2) Par une réponse laconique (votre courriel du 11 décembre), l’annonceur a déclaré : « Je suis surpris de recevoir votre message car il se trouve que les points soulevés par cette plainte ne figurent pas sur nos sites (…) ».

Cette réponse était peut-être exacte à la date où elle fut écrite (11 décembre 2020), mais erronée à la date de la plainte (date qui avait été explicitement portée à la connaissance de la société), car elle ne conteste finalement pas (en Révision) qu’à cette dernière date – celle à laquelle le Jury est tenu de se placer pour statuer – les mentions publicitaires en litige figuraient bien sur le site.

3) Toujours dans sa réponse du 11 décembre, l’annonceur mentionne également que « concernant notre site, nous avons quelques interrogations que nous avons soumises à la DGCCRF. »

Mais :

  • d’une part cette saisine de la DGCCRF n’est pas de nature à empêcher le Jury de procéder aux analyses de conformité qui sont dans sa mission quand il est saisi d’une plainte, de même que, réciproquement, la DGCCRF n’est en rien tenue par les avis rendus par le Jury. Les deux procédures sont parfaitement étanches ;
  • d’autre part, et surtout, la réponse se garde de préciser en quoi consistaient les interrogations et sur quoi elles portaient.

4) Enfin la société n’a pas jugé utile de recourir à la faculté (article 12 du règlement du JDP) qui lui a été offerte de demander à être entendu par le Jury lors d’une séance.

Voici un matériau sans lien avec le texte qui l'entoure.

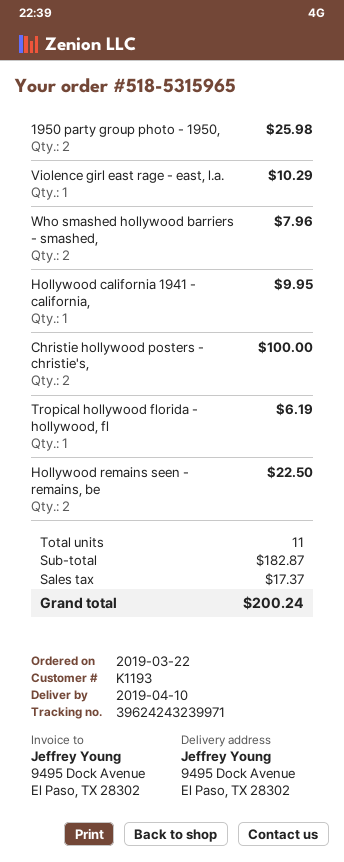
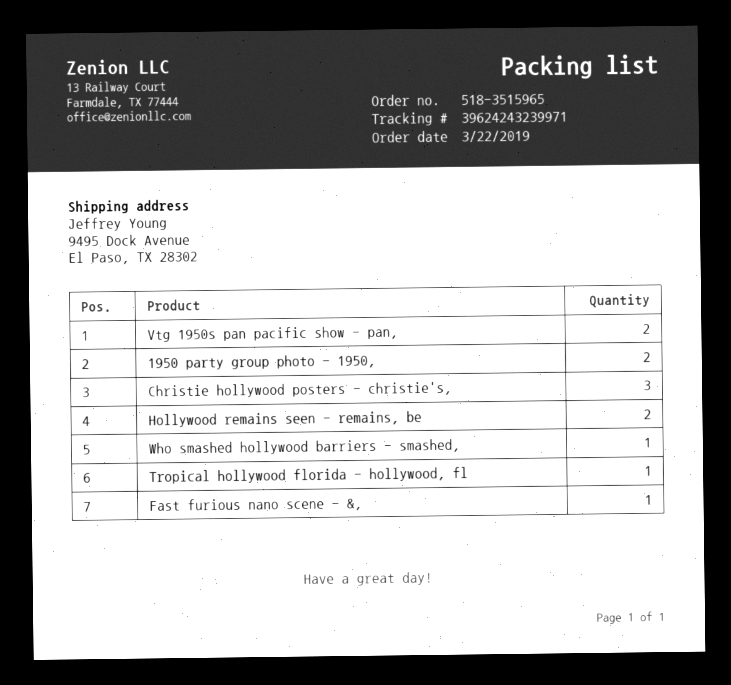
order number: 518-5315965 -> 518-3515965
Violence girl east rage - east, l.a.: 1 -> none
Who smashed hollywood barriers - smashed,: 2 -> 1
Hollywood california 1941 - california,: 1 -> none
Christie hollywood posters - christie's,: 2 -> 3
Vtg 1950s pan pacific show - pan,: none -> 2
Fast furious nano scene - &,: none -> 1

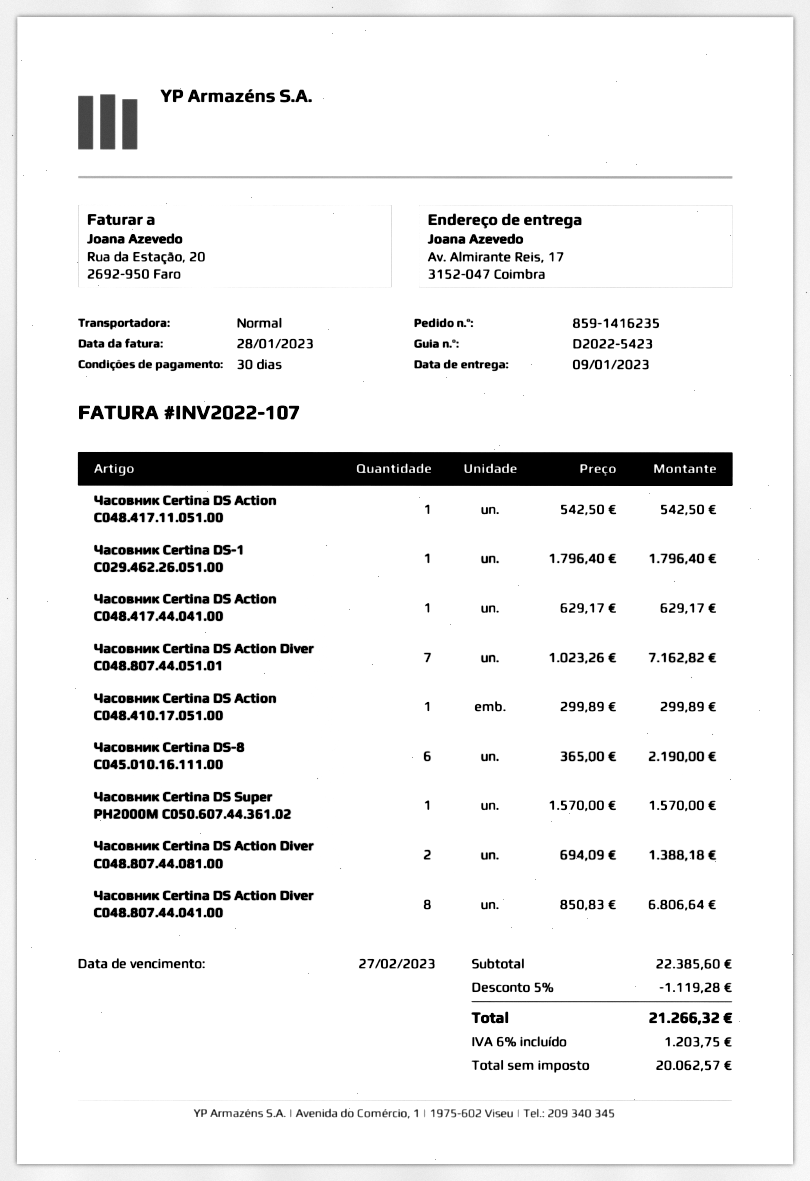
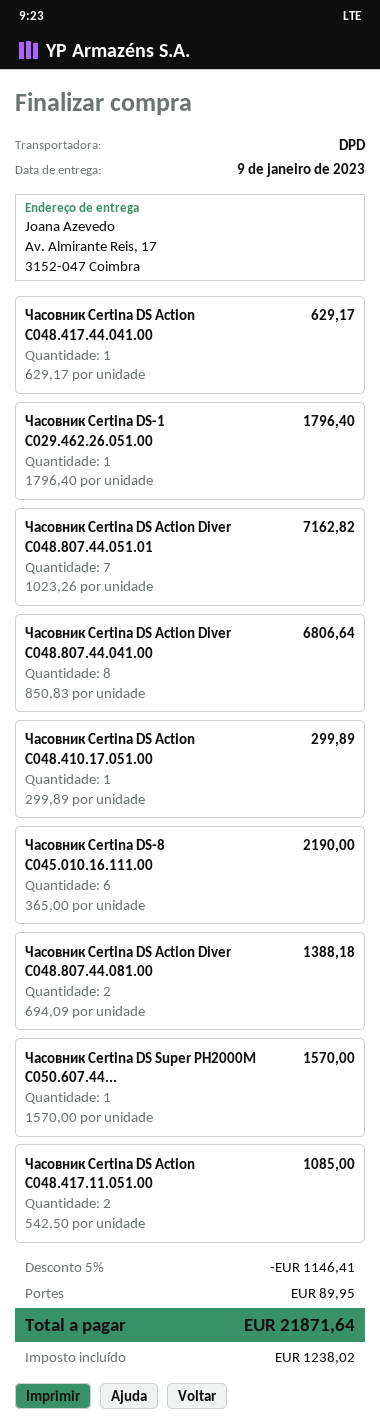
shipping method: standard -> DPD
Часовник Certina DS Action C048.417.11.051.00: 1 x 542.50 = 542.50 -> 2 x 542.50 = 1085.00
discount: 5% = 1119.28 -> 5% = 1146.41
shipping: none -> 89.95
tax: 1203.75 -> 1238.02
total: 21266.32 -> 21871.64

Des divers documents ou circonstances qui précèdent il ressort donc que, cette absence d’échange d’arguments résultant du fait de l’annonceur, elle ne peut par suite être prise en compte pour accueillir la demande de Révision.

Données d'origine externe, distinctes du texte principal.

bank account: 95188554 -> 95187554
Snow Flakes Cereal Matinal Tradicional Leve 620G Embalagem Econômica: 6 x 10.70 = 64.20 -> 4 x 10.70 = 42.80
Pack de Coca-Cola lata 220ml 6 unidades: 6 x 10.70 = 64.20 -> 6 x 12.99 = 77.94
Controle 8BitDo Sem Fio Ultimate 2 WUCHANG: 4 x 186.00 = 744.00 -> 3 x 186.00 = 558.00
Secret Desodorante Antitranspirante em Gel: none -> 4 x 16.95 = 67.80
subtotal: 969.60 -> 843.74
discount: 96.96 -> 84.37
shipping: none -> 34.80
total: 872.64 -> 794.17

E) Pour conclure, le Réviseur constate qu’aucune des conditions mentionnées à l’article 22-1 du Règlement intérieur du Jury n’est réunie pour donner lieu à un second examen de l’affaire en cause par le JDP.

Toutefois, le Réviseur et le Président du Jury – pour tenir compte du fait que la société a finalement fait preuve d’un certain sens des responsabilités d’annonceur, en modifiant ou supprimant du site les mentions qui enfreignaient les dispositions déontologiques applicables – sont convenus que la rédaction de l’avis définitivement publié sera, comme elle l’a souhaité, corrigée afin d’une part de supprimer le troisième paragraphe du point 3.1. de l’avis qui lui a été notifié et d’autre part mentionner à la fin de cet avis que le JDP prend note de ce que l’annonceur précise avoir modifié son site (ce qui ne vaut toutefois pas brevet de conformité).

F) De tout ce qui précède il résulte que :

  • la demande de Révision est recevable et sera mentionnée dans la rédaction finale de l’Avis du Jury (Article 22-2 du Règlement Intérieur du JDP) ;
  • aucun « élément nouveau » (au sens du Règlement intérieur) n’est apparu depuis l’examen de la plainte initiale par le JDP ;
  • la « procédure » menée devant le Jury n’a pas été contraire au Règlement intérieur du JDP ;
  • l’Avis en cause n’est entaché d’aucune « critique sérieuse et légitime, portant sur l’interprétation d’une règle déontologique ».

Par suite, il n’y a pas lieu de procéder à une seconde délibération de l’affaire en cause ni de réformer l’Avis contesté – sauf pour y mentionner lademande de Révision, et pour corriger la rédaction sur les deux points mentionnés au § 2 du E) ci-dessus du présent courrier.

C’est en cette forme et sous ces conditions que l’avis en cause (mentionnant en outre larequête en Révision et la présente réponse) deviendra définitif et qu’il sera publié – accompagné du présent courrier, lequel constitue la réponse du Réviseur de la Déontologie Publicitaire.